WHAT IS REQUIRED: Keep the images out and copy every entry below exactly.

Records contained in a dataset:
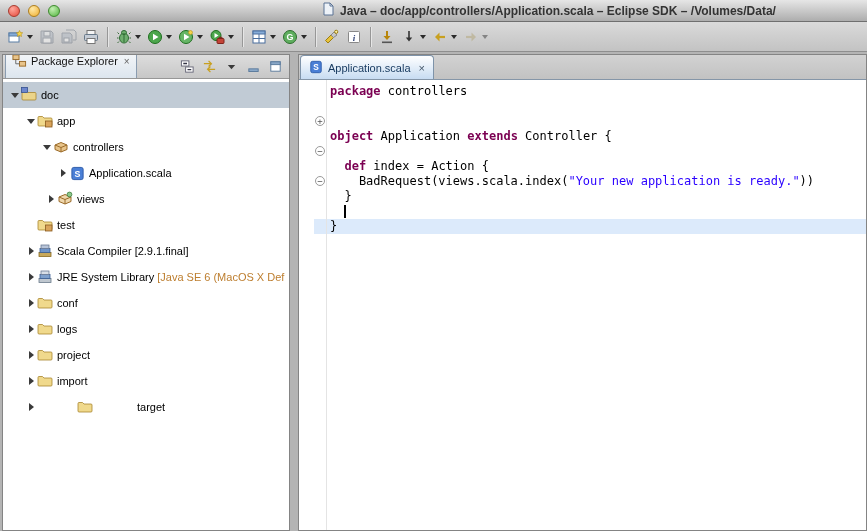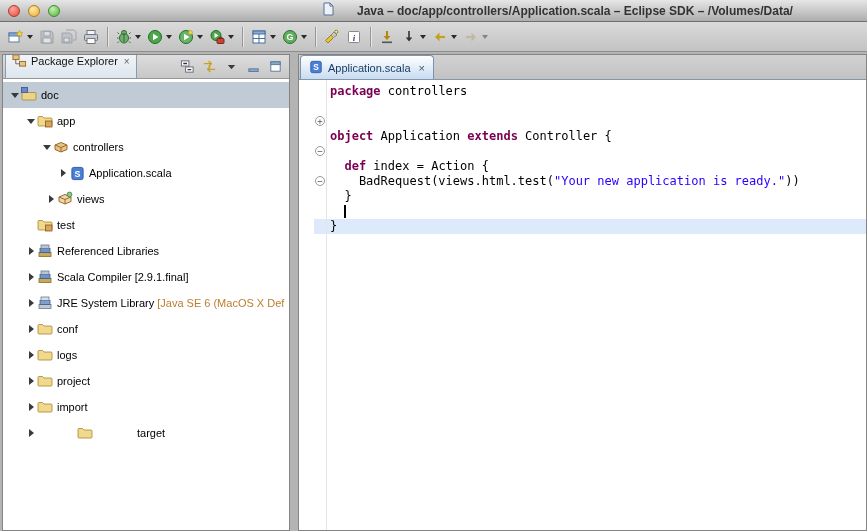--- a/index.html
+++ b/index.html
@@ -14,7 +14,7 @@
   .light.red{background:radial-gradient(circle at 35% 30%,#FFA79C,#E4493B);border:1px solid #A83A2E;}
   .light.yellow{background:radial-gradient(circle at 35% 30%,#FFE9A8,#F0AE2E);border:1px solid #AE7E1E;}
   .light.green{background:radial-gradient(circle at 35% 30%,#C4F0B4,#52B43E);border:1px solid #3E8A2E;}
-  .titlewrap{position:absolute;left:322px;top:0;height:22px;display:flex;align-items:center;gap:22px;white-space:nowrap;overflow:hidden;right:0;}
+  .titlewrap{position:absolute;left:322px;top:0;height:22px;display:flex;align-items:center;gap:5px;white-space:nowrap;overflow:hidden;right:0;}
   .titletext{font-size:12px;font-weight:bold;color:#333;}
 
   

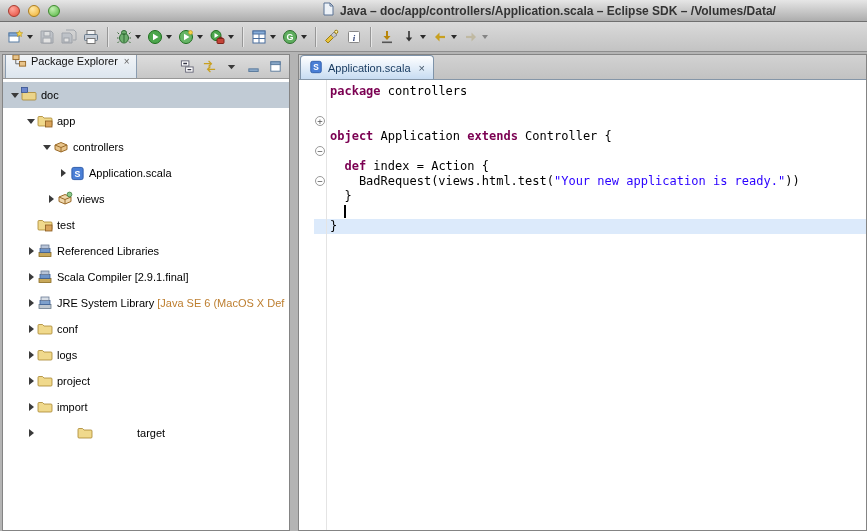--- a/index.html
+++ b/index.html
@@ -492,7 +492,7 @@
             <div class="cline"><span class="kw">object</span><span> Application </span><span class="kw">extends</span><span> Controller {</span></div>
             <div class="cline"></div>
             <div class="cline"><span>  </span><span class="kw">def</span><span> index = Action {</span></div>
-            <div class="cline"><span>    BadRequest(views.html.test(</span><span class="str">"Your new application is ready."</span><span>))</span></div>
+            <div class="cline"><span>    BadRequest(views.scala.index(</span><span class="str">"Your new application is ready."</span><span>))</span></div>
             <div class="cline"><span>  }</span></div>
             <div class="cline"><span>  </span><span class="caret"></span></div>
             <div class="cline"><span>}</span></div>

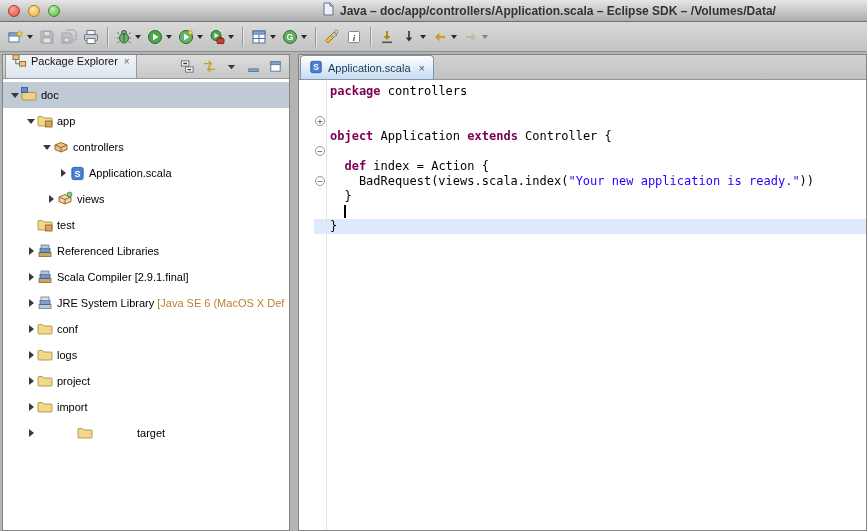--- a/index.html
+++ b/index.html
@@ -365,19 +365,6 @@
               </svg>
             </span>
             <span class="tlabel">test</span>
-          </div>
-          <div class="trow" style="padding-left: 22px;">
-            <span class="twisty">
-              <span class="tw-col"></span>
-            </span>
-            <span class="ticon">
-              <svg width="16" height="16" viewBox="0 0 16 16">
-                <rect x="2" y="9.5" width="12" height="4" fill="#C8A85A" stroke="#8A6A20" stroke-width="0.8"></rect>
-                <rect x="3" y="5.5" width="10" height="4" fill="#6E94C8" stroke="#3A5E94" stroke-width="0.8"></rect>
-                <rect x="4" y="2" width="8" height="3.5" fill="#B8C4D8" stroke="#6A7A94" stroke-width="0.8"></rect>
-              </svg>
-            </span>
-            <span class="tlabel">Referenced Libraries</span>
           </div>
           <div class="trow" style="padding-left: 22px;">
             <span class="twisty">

EXERCISE SOLUTION:
--- a/index.html
+++ b/index.html
@@ -14,7 +14,7 @@
   .light.red{background:radial-gradient(circle at 35% 30%,#FFA79C,#E4493B);border:1px solid #A83A2E;}
   .light.yellow{background:radial-gradient(circle at 35% 30%,#FFE9A8,#F0AE2E);border:1px solid #AE7E1E;}
   .light.green{background:radial-gradient(circle at 35% 30%,#C4F0B4,#52B43E);border:1px solid #3E8A2E;}
-  .titlewrap{position:absolute;left:322px;top:0;height:22px;display:flex;align-items:center;gap:22px;white-space:nowrap;overflow:hidden;right:0;}
+  .titlewrap{position:absolute;left:322px;top:0;height:22px;display:flex;align-items:center;gap:5px;white-space:nowrap;overflow:hidden;right:0;}
   .titletext{font-size:12px;font-weight:bold;color:#333;}
 
   

--- a/index.html
+++ b/index.html
@@ -492,7 +492,7 @@
             <div class="cline"><span class="kw">object</span><span> Application </span><span class="kw">extends</span><span> Controller {</span></div>
             <div class="cline"></div>
             <div class="cline"><span>  </span><span class="kw">def</span><span> index = Action {</span></div>
-            <div class="cline"><span>    BadRequest(views.html.test(</span><span class="str">"Your new application is ready."</span><span>))</span></div>
+            <div class="cline"><span>    BadRequest(views.scala.index(</span><span class="str">"Your new application is ready."</span><span>))</span></div>
             <div class="cline"><span>  }</span></div>
             <div class="cline"><span>  </span><span class="caret"></span></div>
             <div class="cline"><span>}</span></div>

--- a/index.html
+++ b/index.html
@@ -365,19 +365,6 @@
               </svg>
             </span>
             <span class="tlabel">test</span>
-          </div>
-          <div class="trow" style="padding-left: 22px;">
-            <span class="twisty">
-              <span class="tw-col"></span>
-            </span>
-            <span class="ticon">
-              <svg width="16" height="16" viewBox="0 0 16 16">
-                <rect x="2" y="9.5" width="12" height="4" fill="#C8A85A" stroke="#8A6A20" stroke-width="0.8"></rect>
-                <rect x="3" y="5.5" width="10" height="4" fill="#6E94C8" stroke="#3A5E94" stroke-width="0.8"></rect>
-                <rect x="4" y="2" width="8" height="3.5" fill="#B8C4D8" stroke="#6A7A94" stroke-width="0.8"></rect>
-              </svg>
-            </span>
-            <span class="tlabel">Referenced Libraries</span>
           </div>
           <div class="trow" style="padding-left: 22px;">
             <span class="twisty">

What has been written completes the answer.